• DESCRIPTION OF THE TASK:
Leaving the images out, output each entry below exactly.

• DATA UNDER STUDY:
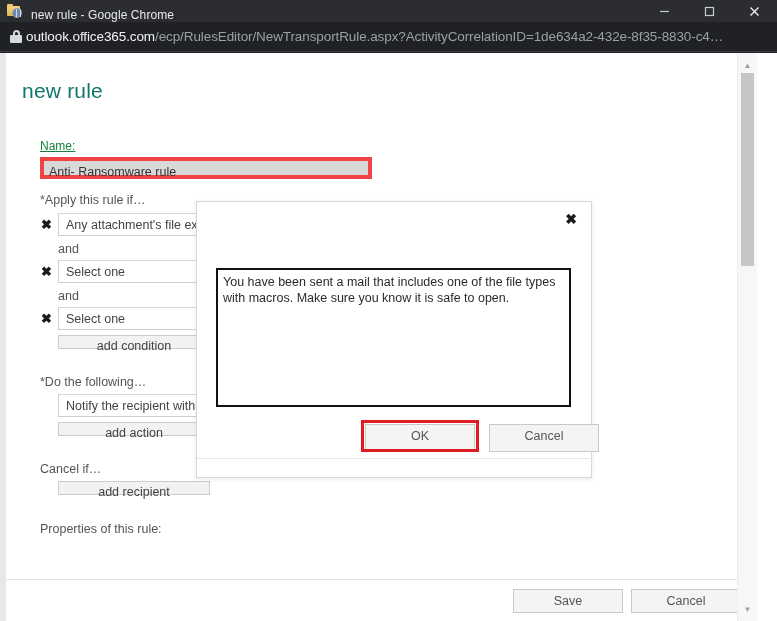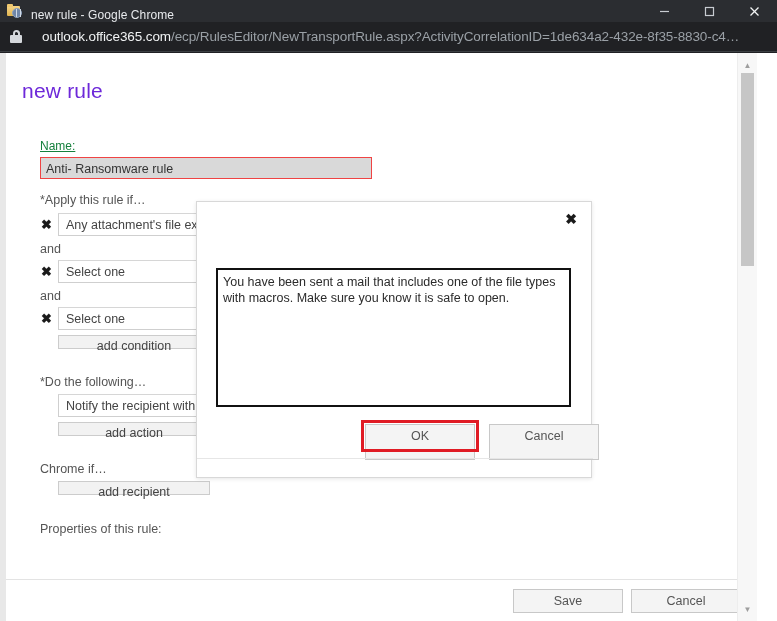"outlook.office365.com/ecp/RulesEditor/Ne" .url { margin-left: 20px -> 4px }
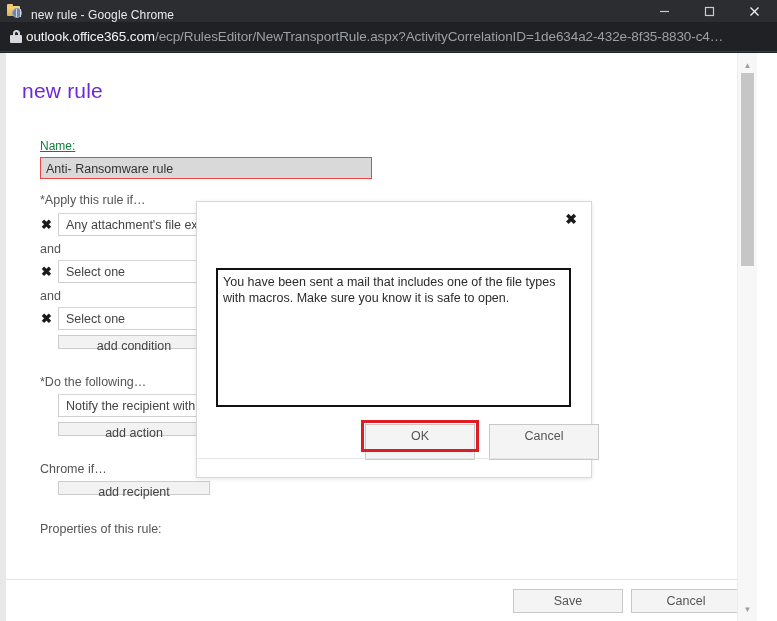"new rule" .page-title { color: #6d28d9 -> #0f766e }
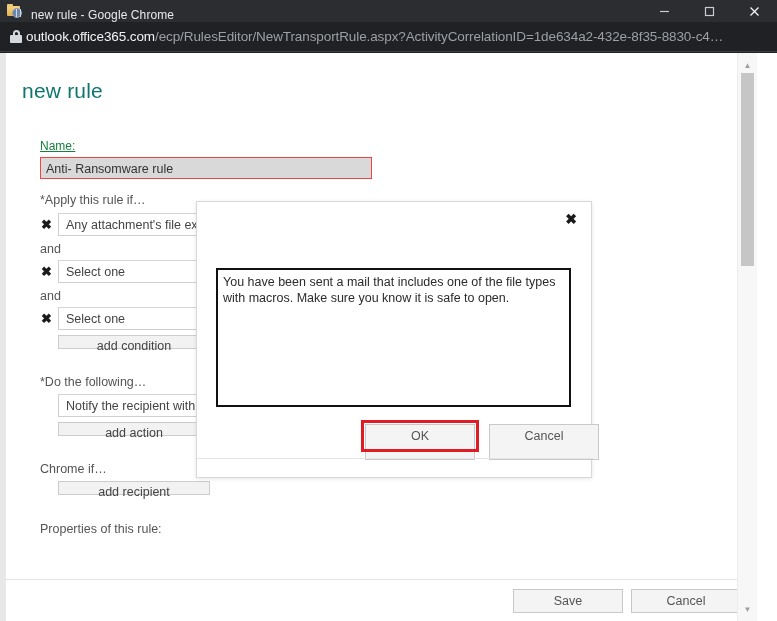"Anti- Ransomware rule" .text-input { border: 1px solid #ef4444 -> 4px solid #ef4444 }
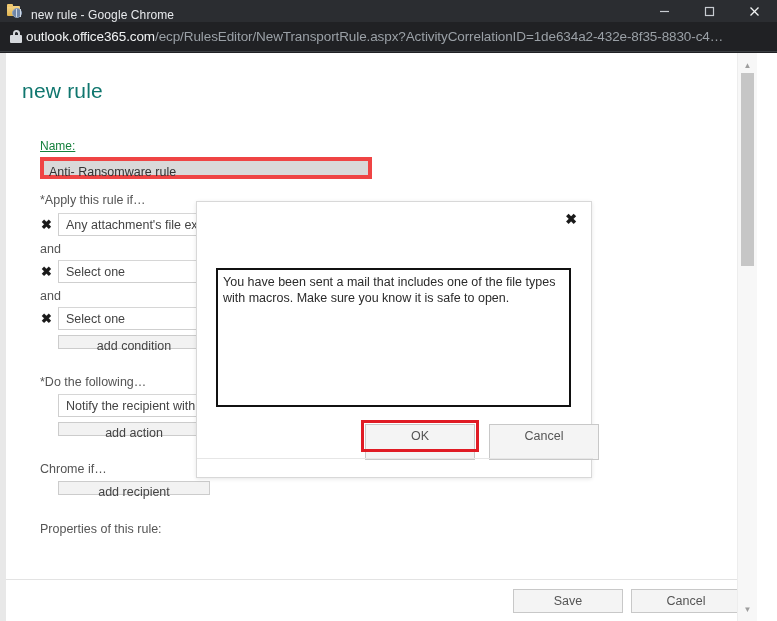"and" .and-text { margin-left: none -> 18px }
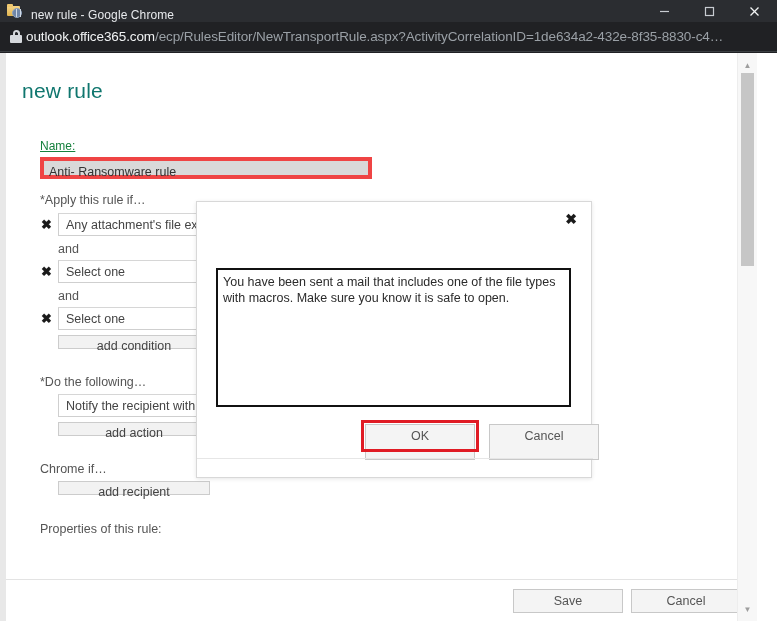"OK" .dlg-btn { height: 36px -> 28px }
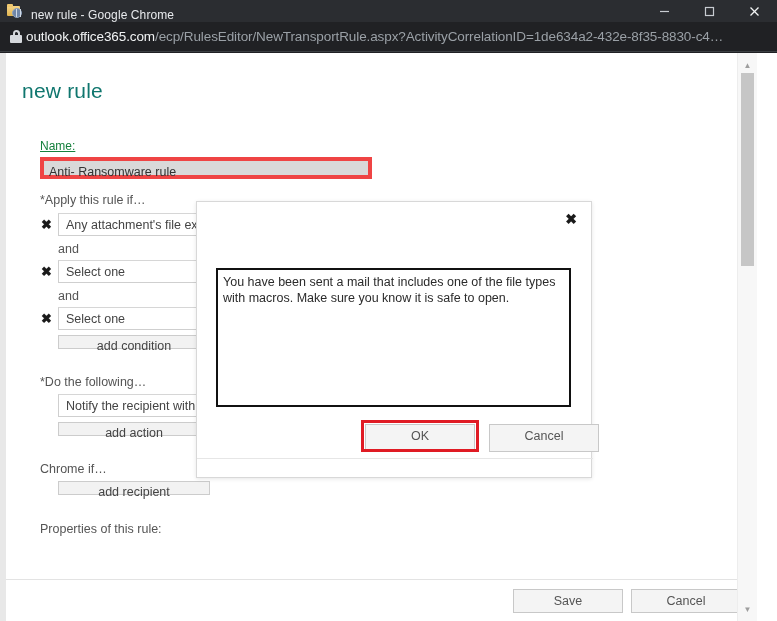"Chrome if…" div.section-label { text: Chrome -> Cancel }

• WRITTEN RESPONSE:
"outlook.office365.com/ecp/RulesEditor/Ne" .url { margin-left: 20px -> 4px }
"new rule" .page-title { color: #6d28d9 -> #0f766e }
"Anti- Ransomware rule" .text-input { border: 1px solid #ef4444 -> 4px solid #ef4444 }
"and" .and-text { margin-left: none -> 18px }
"OK" .dlg-btn { height: 36px -> 28px }
"Chrome if…" div.section-label { text: Chrome -> Cancel }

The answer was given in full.